On November 21, Oasis, one of the iconic bands of the ’90s, will release Stop The Clocks, a hard-earned best-of compilation for a band with 12 years’ experience, nearly three complete lineup changes, and seven platinum-rated albums (four of which are on the list of top 20 fastest-selling records in the UK) under its belt.
Stop The Clocks is a unique collection because each track was chosen by the band members themselves — not the management or the record company. While this ultimately gives the compilation a more organic feel, it means you might not find many songs from the band’s biggest albums.
The Beatles be damned: Oasis’ 1997 release Be Here Now sold 695,761 units in the first four days, earning the title of number-one fastest selling album in the UK (beating Coldplay’s 2005 release, X&Y, by nearly 67 percent). It is the album that rocks the hardest and longest — and the only album not represented on Stop The Clocks.
It is also lamentable that only one song from 2002’s Heathen Chemistry appears. For a compilation with tracks allegedly chosen for song value and not popularity, I would expect to see at least a couple of obscure songs; but alas, there are none.
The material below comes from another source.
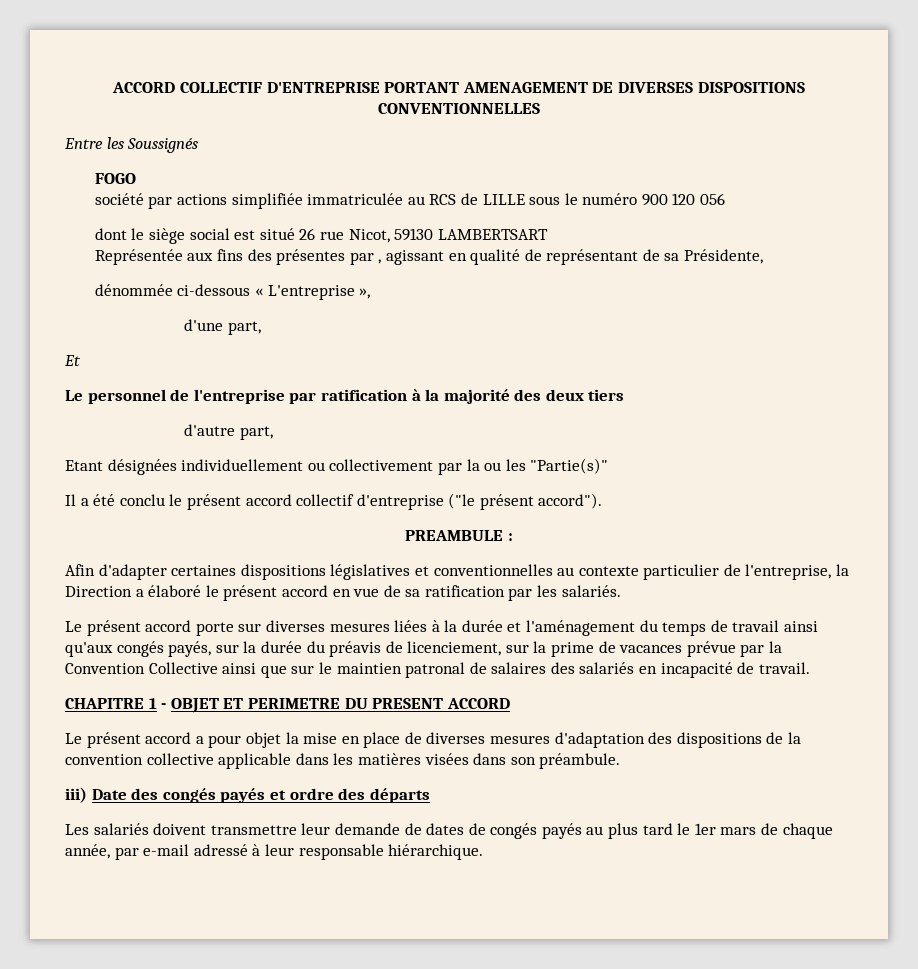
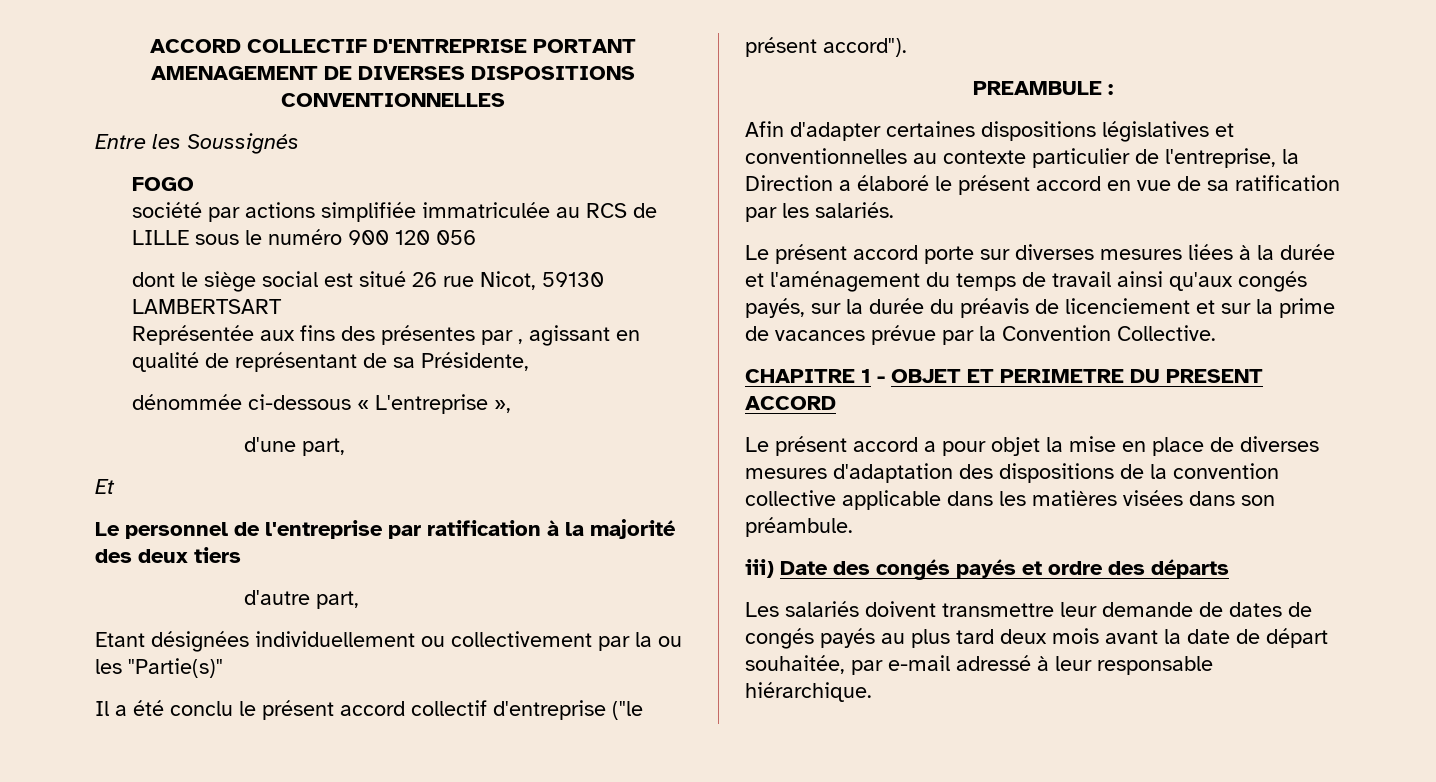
- Le présent accord porte sur diverses mesures liées à la durée et l'aménagement du temps de travail ainsi qu'aux congés payés, sur la durée du préavis de licenciement, sur la prime de vacances prévue par la Convention Collective ainsi que sur le maintien patronal de salaires des salariés en incapacité de travail.
+ Le présent accord porte sur diverses mesures liées à la durée et l'aménagement du temps de travail ainsi qu'aux congés payés, sur la durée du préavis de licenciement et sur la prime de vacances prévue par la Convention Collective.
- Les salariés doivent transmettre leur demande de dates de congés payés au plus tard le 1er mars de chaque année, par e-mail adressé à leur responsable hiérarchique.
+ Les salariés doivent transmettre leur demande de dates de congés payés au plus tard deux mois avant la date de départ souhaitée, par e-mail adressé à leur responsable hiérarchique.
Stop The Clocks is a non-stop hit parade marching down Main Street with the mayor in a convertible and majorettes twirling batons. The Audubon Society asked for a float but was denied.
Fortunately, all has not been lost. There is an album, one album, that encapsulates the mid-’90s and the entirety of alternative rock, and Oasis recorded it in 1995. It is (What’s the story) Morning Glory? and is represented well on Stop The Clocks — with almost half of the tracks appearing — including the super-hit mega-triumvirate of “Wonderwall,” “Don’t Look Back in Anger,” and “Champagne Supernova.”
(What’s the story) Morning Glory? is the definitive album of the ’90s. “Wonderwall” is the definitive song, and it is up there next to Green Day’s “Good Riddance” as the first song learned after the purchase of an acoustic guitar. Radiohead’s Thom Yorke covered it (drunk). In “Writing to Reach You,” Travis’ Fran Healy asks “What’s a Wonderwall, anyway?” Eleven years later, I still do not know, but I use “Wonderwall” to serenade women — I hope it means something good.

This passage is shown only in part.